Problem statement

https://leetcode.com/problems/friends-of-appropriate-ages/

Solution 1

Notice, that person with age A will request persons with age B if and only if:

  1. if A >= 100, then 0.5A + 7 < B <= A
  2. if A < 100, then 0.5A + 7 < B < min(A, 100) = A, which is exactly the same as previous condition, so actually third condition is redundant here.

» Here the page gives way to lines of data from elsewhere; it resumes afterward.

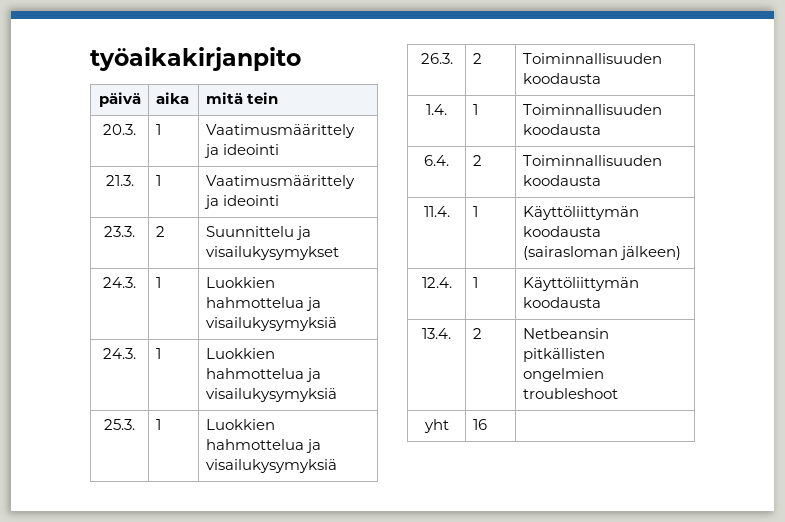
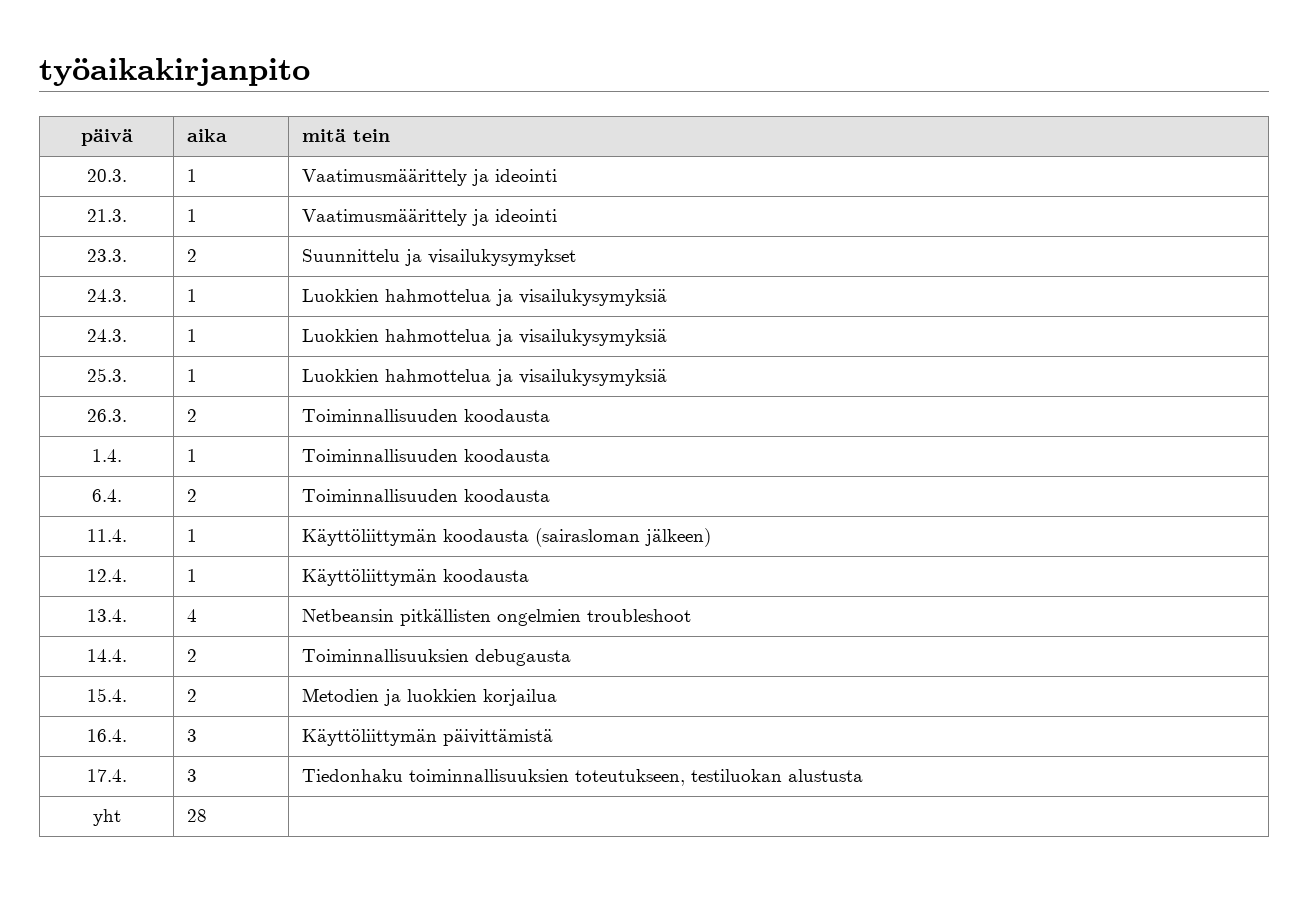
[472,328,482,339] 2 -> [187,609,198,622] 4
(618, 393) none -> [86,649,127,662] [187,649,198,662] [302,649,572,666] [86,688,127,702] [187,689,198,702] [302,688,558,706] [86,729,127,742] [187,729,198,742] [302,729,554,746] [86,769,127,782] [187,769,198,782] [302,769,864,786] // 14.4. | 2 | Toiminnallisuuksien debugausta // 15.4. | 2 | Metodien ja luokkien korjailua // 16.4. | 3 | Käyttöliittymän päivittämistä // 17.4. | 3 | Tiedonhaku toiminnallisuuksien toteutukseen, testiluokan alustusta
[472,419,487,430] 16 -> [187,809,208,822] 28

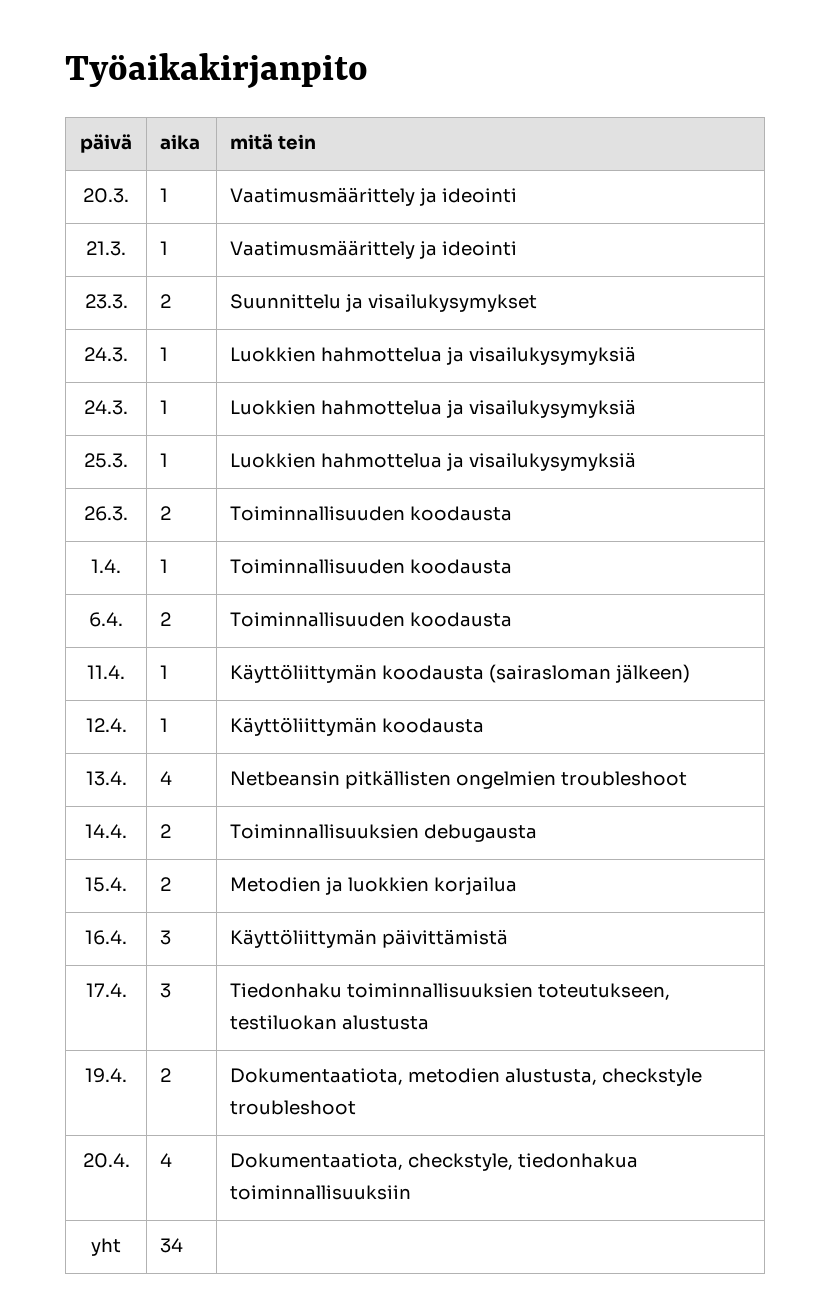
[39,58,310,86] työaikakirjanpito -> [65,53,368,89] Työaikakirjanpito
(864, 775) none -> [85,1068,127,1083] [160,1068,172,1082] [230,1068,703,1086] [230,1100,357,1115] [82,1153,130,1168] [160,1153,173,1167] [230,1153,639,1171] [230,1185,412,1200] // 19.4. | 2 | Dokumentaatiota, metodien alustusta, checkstyle troubleshoot // 20.4. | 4 | Dokumentaatiota, checkstyle, tiedonhakua toiminnallisuuksiin
[187,809,208,822] 28 -> [160,1238,184,1253] 34

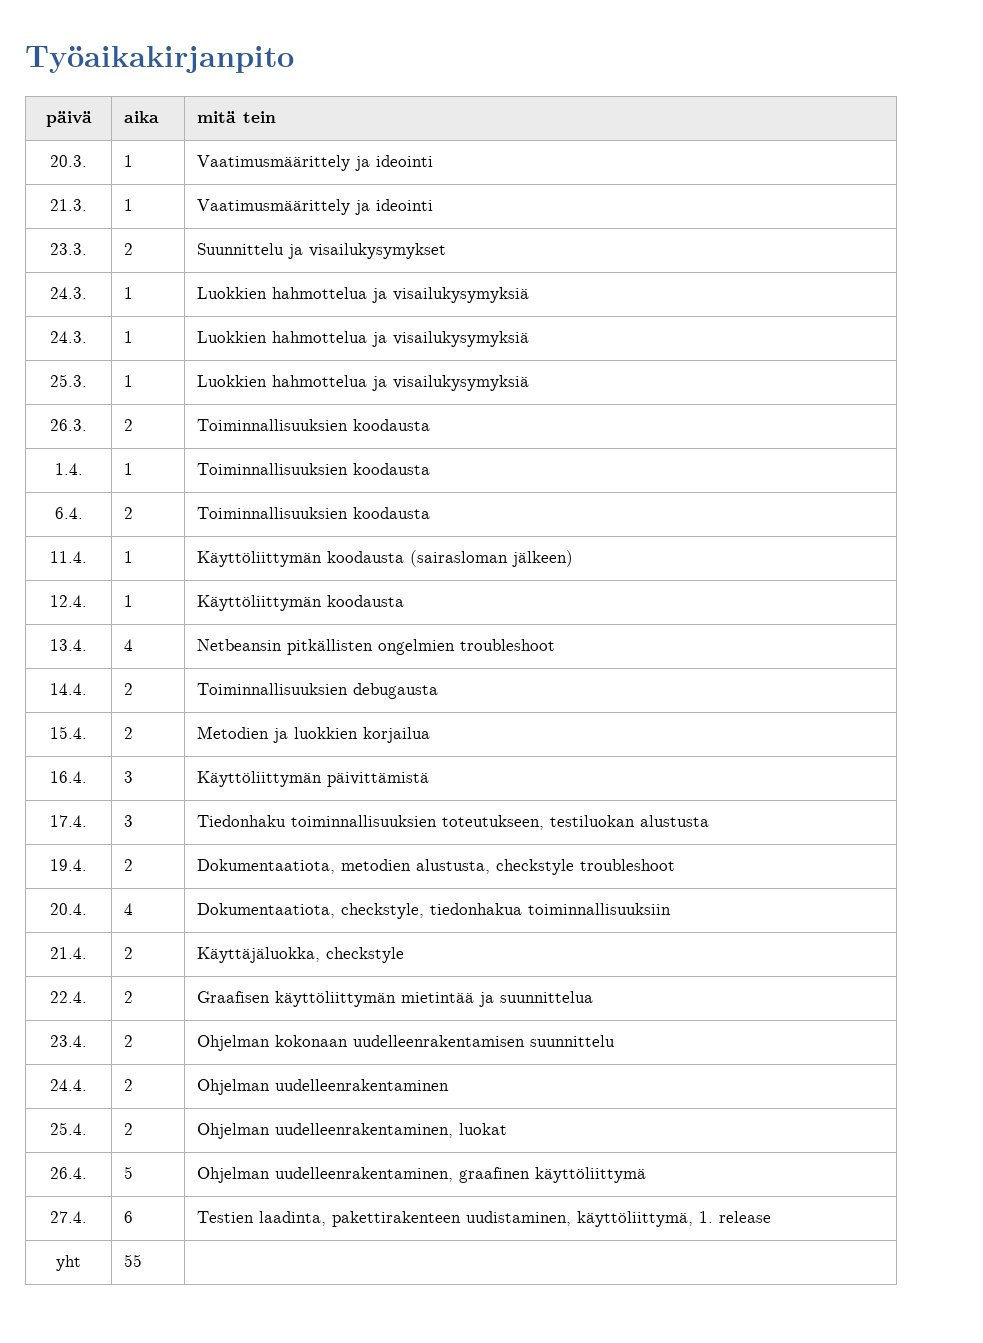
[230,506,406,521] Toiminnallisuuden -> [196,419,348,431] Toiminnallisuuksien
[230,559,406,574] Toiminnallisuuden -> [196,463,348,475] Toiminnallisuuksien
[230,612,406,627] Toiminnallisuuden -> [196,507,348,519] Toiminnallisuuksien
(412, 1192) none -> [50,947,87,959] [123,947,133,959] [196,947,404,963] [50,991,87,1003] [123,991,133,1003] [196,991,593,1007] [50,1035,87,1047] [123,1035,133,1047] [196,1035,615,1051] [50,1079,87,1091] [123,1079,133,1091] [196,1079,449,1095] [50,1122,87,1135] [123,1123,133,1135] [196,1123,507,1139] [50,1167,87,1179] [123,1166,133,1179] [196,1167,646,1183] [50,1211,87,1223] [123,1211,133,1223] [196,1211,771,1227] // 21.4. | 2 | Käyttäjäluokka, checkstyle // 22.4. | 2 | Graafisen käyttöliittymän mietintää ja suunnittelua // 23.4. | 2 | Ohjelman kokonaan uudelleenrakentamisen suunnittelu // 24.4. | 2 | Ohjelman uudelleenrakentaminen // 25.4. | 2 | Ohjelman uudelleenrakentaminen, luokat // 26.4. | 5 | Ohjelman uudelleenrakentaminen, graafinen käyttöliittymä // 27.4. | 6 | Testien laadinta, pakettirakenteen uudistaminen, käyttöliittymä, 1. release
[160,1238,184,1253] 34 -> [123,1254,142,1267] 55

So, what we can do is to sort our numbers and then do binary search. Notice also that person with age <= 14 will not have any requests, because interval is empty.

Complexity

Time complexity will be O(n log n), space complexity is O(n).

Code

from bisect import bisect

class Solution:
    def numFriendRequests(self, ages):
        ages.sort()
        ans = 0
        for A in ages:
            if A >= 15:
                ans += (bisect(ages, A) - bisect(ages, A/2+7)) - 1
        return ans

Solution 2

There is also O(n + A) solution, where A is range of ages: count each age and then calculate number of connections for each age.

Complexity

It is O(n + A) for time and O(A) for space.

Code

class Solution:
    def numFriendRequests(self, ages):
        cnt = [0]*121
        for a in ages: cnt[a] += 1    
        acc = list(accumulate(cnt))
        return sum(cnt[i] * (acc[i] - acc[i//2+7] - 1) for i in range(15, 121))